Вздыхают во сне товарищи. Тепло исходит от молодых тел, у которых еще почти нет острого мужского запаха.
Наступают самые гнетущие минуты сегодняшнего дня — уже нет сил бороться с усталостью. Скоро полночь, а нервы гудят, и кровь пульсирует в висках.
Наконец мы тоже уснули.
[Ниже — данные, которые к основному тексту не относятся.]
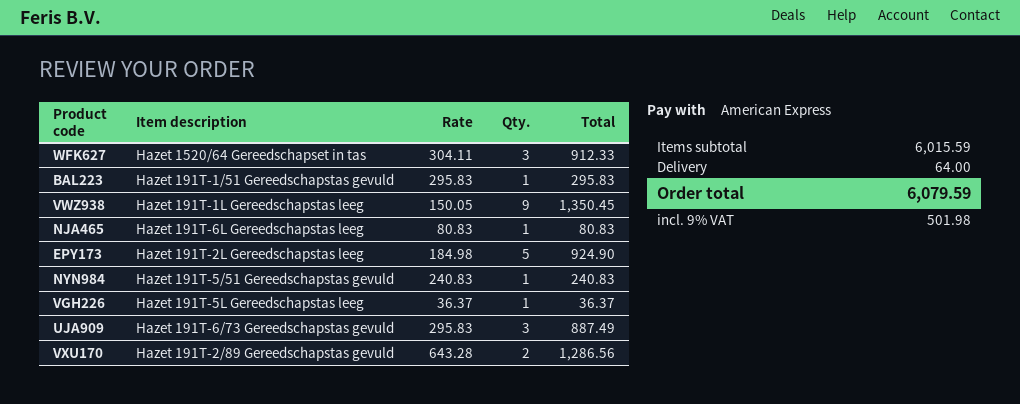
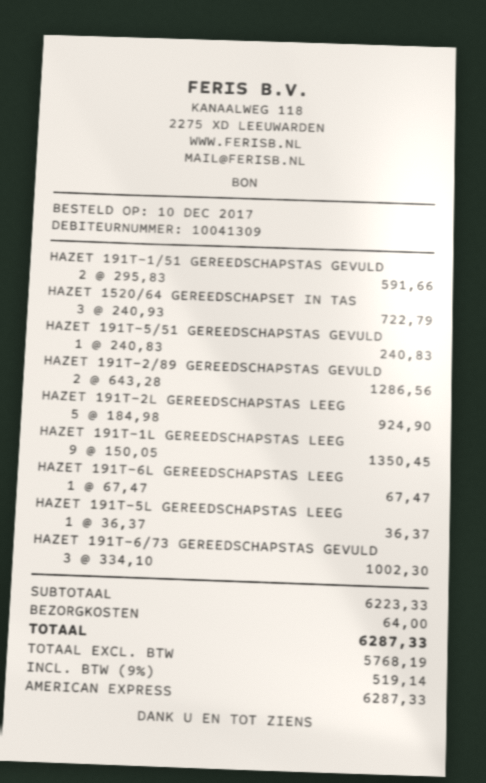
Hazet 1520/64 Gereedschapset in tas: 3 x 304.11 = 912.33 -> 3 x 240.93 = 722.79
Hazet 191T-1/51 Gereedschapstas gevuld: 1 x 295.83 = 295.83 -> 2 x 295.83 = 591.66
Hazet 191T-6L Gereedschapstas leeg: 1 x 80.83 = 80.83 -> 1 x 67.47 = 67.47
Hazet 191T-6/73 Gereedschapstas gevuld: 3 x 295.83 = 887.49 -> 3 x 334.10 = 1002.30
subtotal: 6015.59 -> 6223.33
tax: 9% = 501.98 -> 9% = 519.14
total: 6079.59 -> 6287.33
Вдруг около часа ночи громкие жалобные возгласы разбудили всех. Пронзительные вопли резали слух, а глаза все никак не могли побороть сон.
— Сухдол, конец Чехии! — крикнул кто-то.
— Граница!
В поезд лезли новобранцы.
Плач и причитания провожающих женщин доносились с перрона. Своды отражали и зловеще усиливали эти звуки, превращая их в пронзительные душераздирающие вопли. Это было жестокое пробуждение: мы остро ощутили, что до сих пор еще были, можно сказать, дома, в пределах родной земли, за которыми разверзлась чужбина. С этой минуты наша жизнь уже не принадлежит нам…
Некоторые мои товарищи не могли сдержать слез. Все мы продрогли, у нас болели бока; это была первая ночь в вагоне, ночь, проведенная не в постели, вдали от надежного домашнего тепла. Сознание действительности, исчезнувшее было во сне, вновь отдалось почти физической болью в сердце. Грустен был этот перрон. Его отвратительная акустика превращала тихие рыдания жен в неистовый вой.